Although the records contain pictures, only their text should be reproduced, exactly as written.

[Edit tracking data]
────────────────

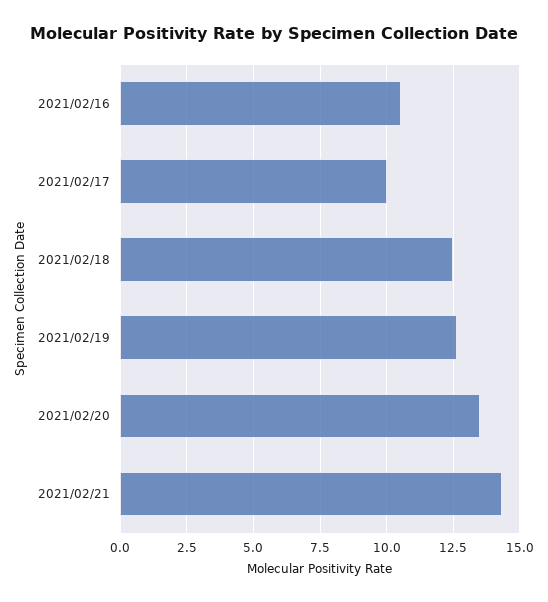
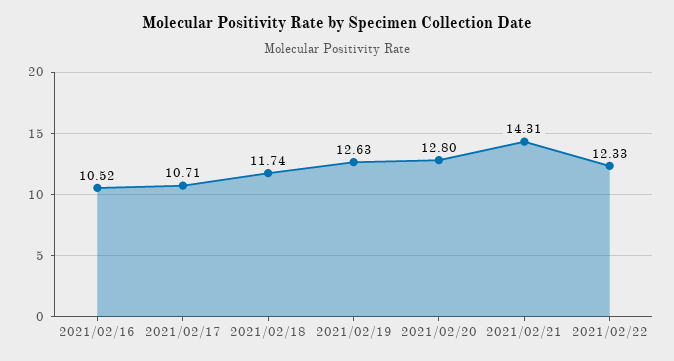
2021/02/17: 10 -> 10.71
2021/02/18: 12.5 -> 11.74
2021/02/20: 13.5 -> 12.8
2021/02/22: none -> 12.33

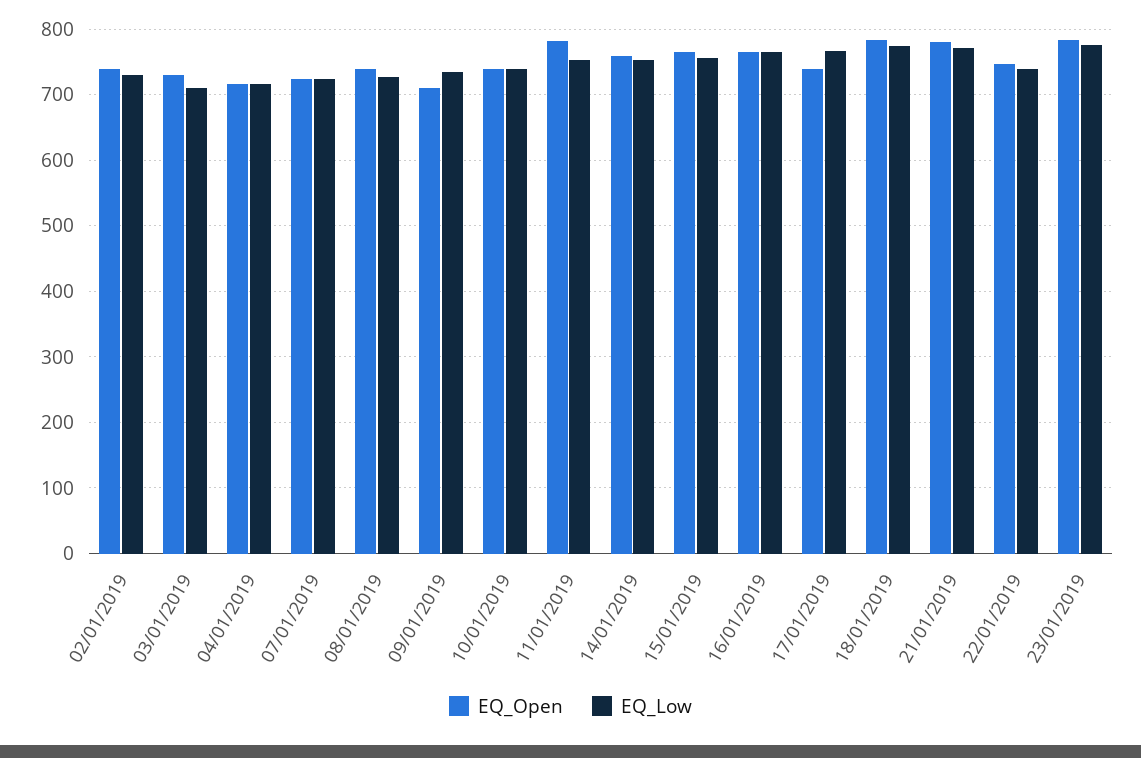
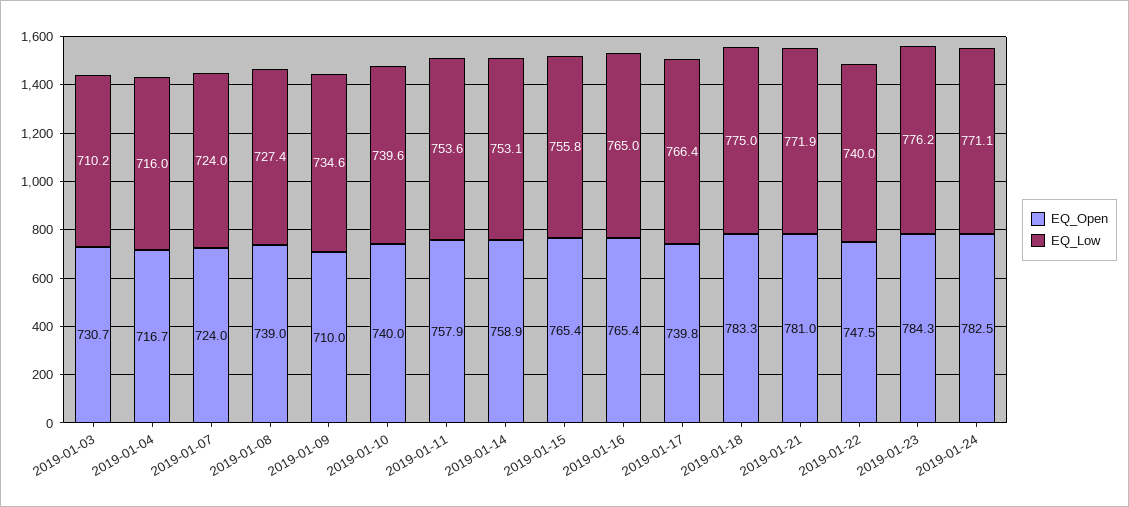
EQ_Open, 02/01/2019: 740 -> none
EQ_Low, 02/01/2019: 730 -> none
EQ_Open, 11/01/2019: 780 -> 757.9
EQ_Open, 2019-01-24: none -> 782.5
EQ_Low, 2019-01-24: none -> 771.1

────────────────

• FINISHED TASK
2021/02/17: 10 -> 10.71
2021/02/18: 12.5 -> 11.74
2021/02/20: 13.5 -> 12.8
2021/02/22: none -> 12.33

EQ_Open, 02/01/2019: 740 -> none
EQ_Low, 02/01/2019: 730 -> none
EQ_Open, 11/01/2019: 780 -> 757.9
EQ_Open, 2019-01-24: none -> 782.5
EQ_Low, 2019-01-24: none -> 771.1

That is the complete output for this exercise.